▶ WORK INSTRUCTION
Wherever the word "number" shows up in the data, report the line it sits in.

[Version difference data]
• • • • •

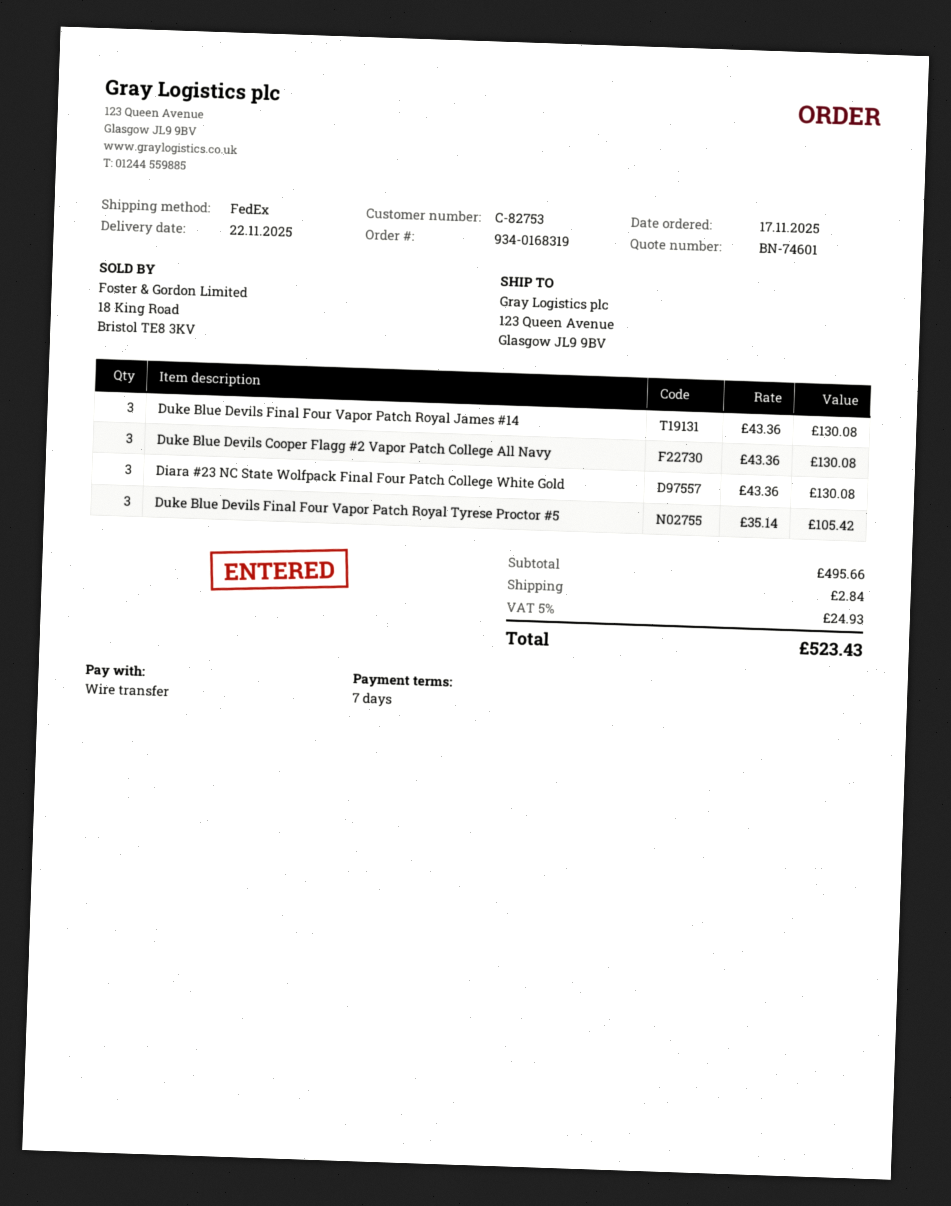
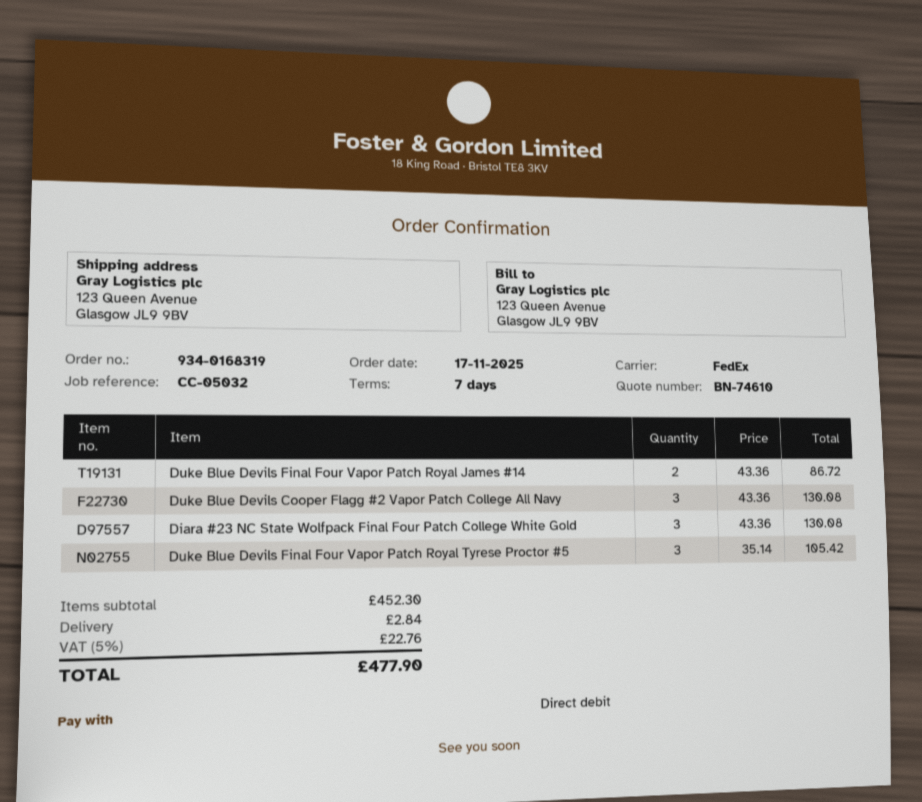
quote number: BN-74601 -> BN-74610
payment method: bank transfer -> direct debit
Duke Blue Devils Final Four Vapor Patch Royal James #14: 3 x 43.36 = 130.08 -> 2 x 43.36 = 86.72
subtotal: 495.66 -> 452.30
tax: 5% = 24.93 -> 5% = 22.76
total: 523.43 -> 477.90

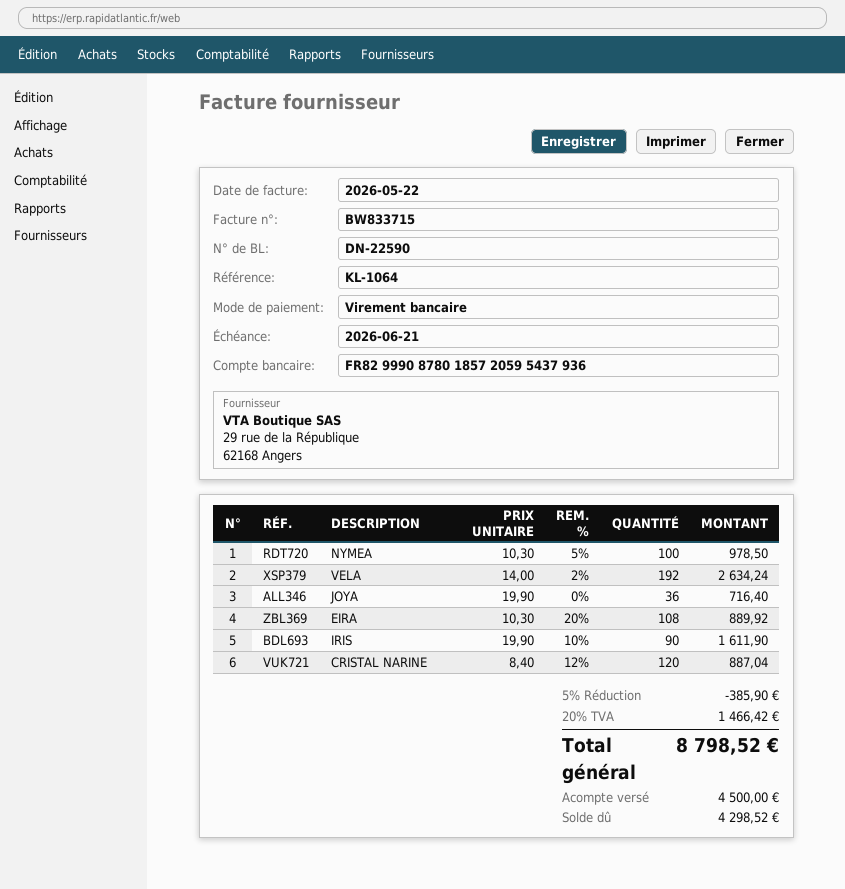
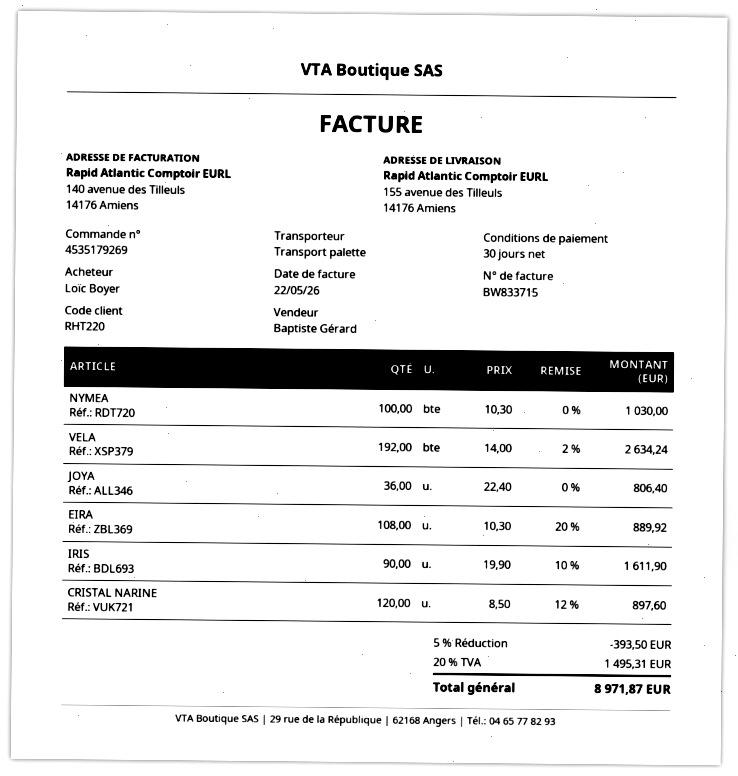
NYMEA: 100 x 10.30 - 5% = 978.50 -> 100 x 10.30 = 1030.00
JOYA: 36 x 19.90 = 716.40 -> 36 x 22.40 = 806.40
CRISTAL NARINE: 120 x 8.40 - 12% = 887.04 -> 120 x 8.50 - 12% = 897.60
discount: 5% = 385.90 -> 5% = 393.50
tax: 20% = 1466.42 -> 20% = 1495.31
total: 8798.52 -> 8971.87

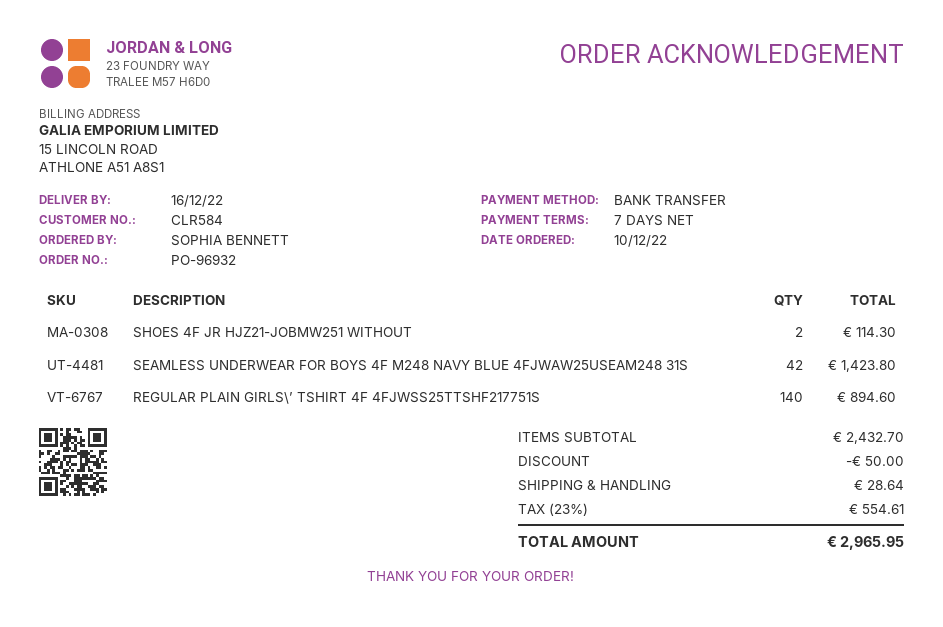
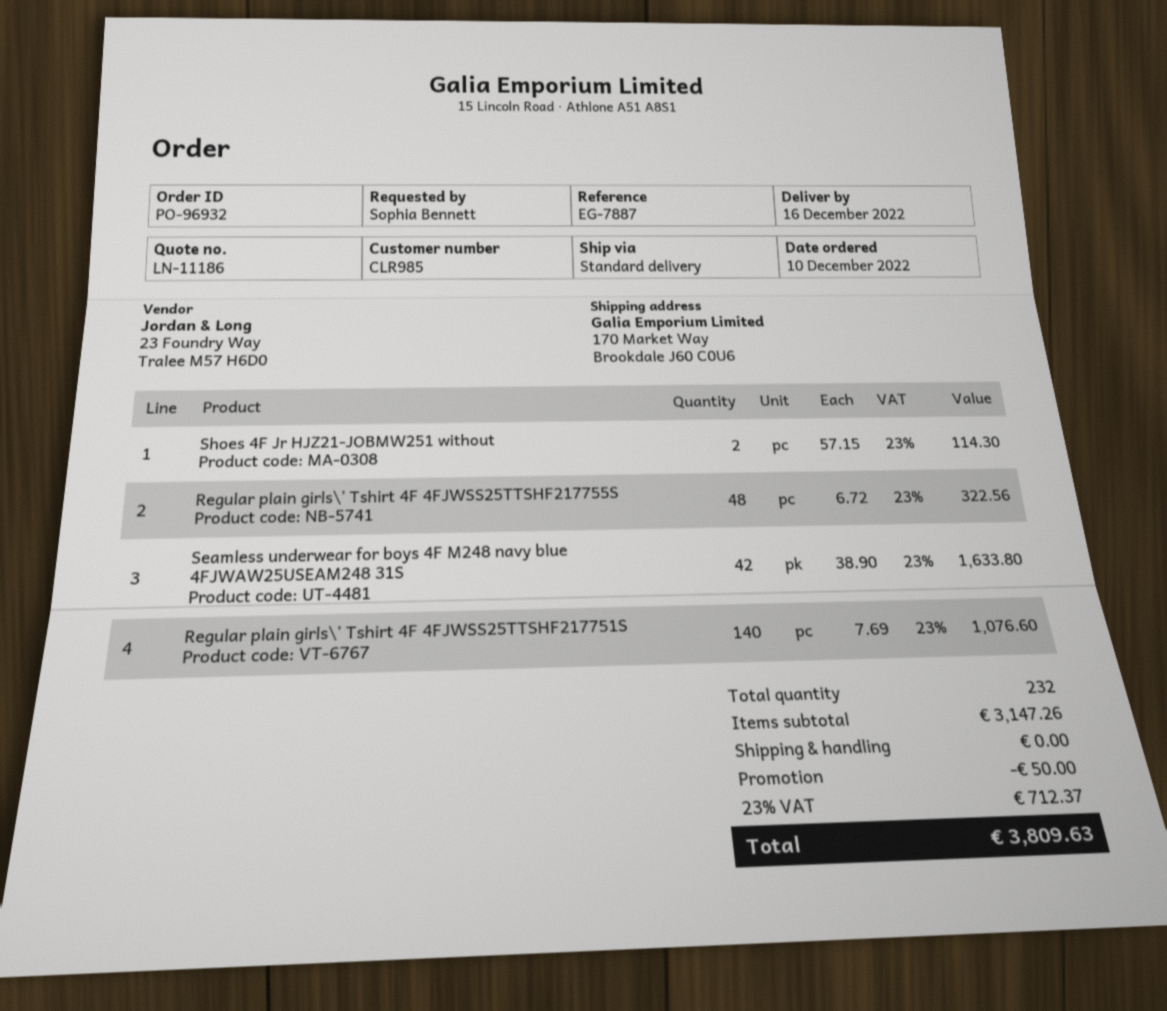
customer number: CLR584 -> CLR985
SEAMLESS UNDERWEAR FOR BOYS 4F M248 NAVY BLUE 4FJWAW25USEAM248 31S: 42 for 1423.80 -> 42 for 1633.80
REGULAR PLAIN GIRLS\’ TSHIRT 4F 4FJWSS25TTSHF217751S: 140 for 894.60 -> 140 for 1076.60
Regular plain girls\’ Tshirt 4F 4FJWSS25TTSHF217755S: none -> 48 for 322.56
subtotal: 2432.70 -> 3147.26
shipping: 28.64 -> 0.00
tax: 23% = 554.61 -> 23% = 712.37
total: 2965.95 -> 3809.63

• • • • •

▶ OUTPUT OF THE EXERCISE
quote number: BN-74601 -> BN-74610
customer number: CLR584 -> CLR985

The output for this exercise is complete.